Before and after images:
◆ ◆ ◆ ◆

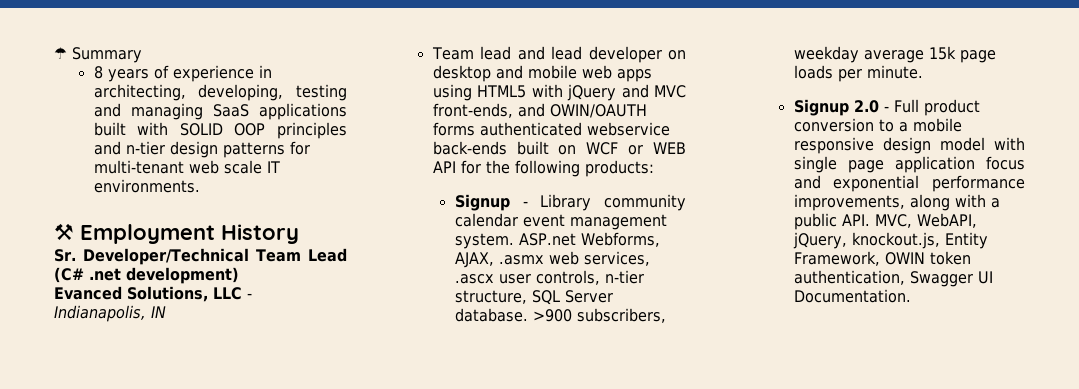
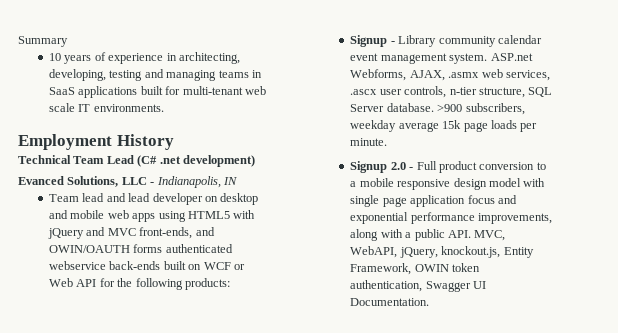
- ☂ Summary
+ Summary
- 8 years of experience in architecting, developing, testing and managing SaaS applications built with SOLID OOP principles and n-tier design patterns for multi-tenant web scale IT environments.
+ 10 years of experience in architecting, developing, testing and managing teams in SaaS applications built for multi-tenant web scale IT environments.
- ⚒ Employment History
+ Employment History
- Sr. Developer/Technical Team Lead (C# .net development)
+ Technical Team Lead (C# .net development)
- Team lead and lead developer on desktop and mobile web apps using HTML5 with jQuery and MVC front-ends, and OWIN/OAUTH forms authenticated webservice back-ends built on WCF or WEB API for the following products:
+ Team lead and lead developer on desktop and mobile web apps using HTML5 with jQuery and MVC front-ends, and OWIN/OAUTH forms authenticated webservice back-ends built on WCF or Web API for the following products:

◆ ◆ ◆ ◆

#### WHAT THIS TASK INVOLVES
All records above need to be returned exactly. Omit the pictures.

#### EXERCISE OUTPUT
- ☂ Summary
+ Summary
- 8 years of experience in architecting, developing, testing and managing SaaS applications built with SOLID OOP principles and n-tier design patterns for multi-tenant web scale IT environments.
+ 10 years of experience in architecting, developing, testing and managing teams in SaaS applications built for multi-tenant web scale IT environments.
- ⚒ Employment History
+ Employment History
- Sr. Developer/Technical Team Lead (C# .net development)
+ Technical Team Lead (C# .net development)
- Team lead and lead developer on desktop and mobile web apps using HTML5 with jQuery and MVC front-ends, and OWIN/OAUTH forms authenticated webservice back-ends built on WCF or WEB API for the following products:
+ Team lead and lead developer on desktop and mobile web apps using HTML5 with jQuery and MVC front-ends, and OWIN/OAUTH forms authenticated webservice back-ends built on WCF or Web API for the following products:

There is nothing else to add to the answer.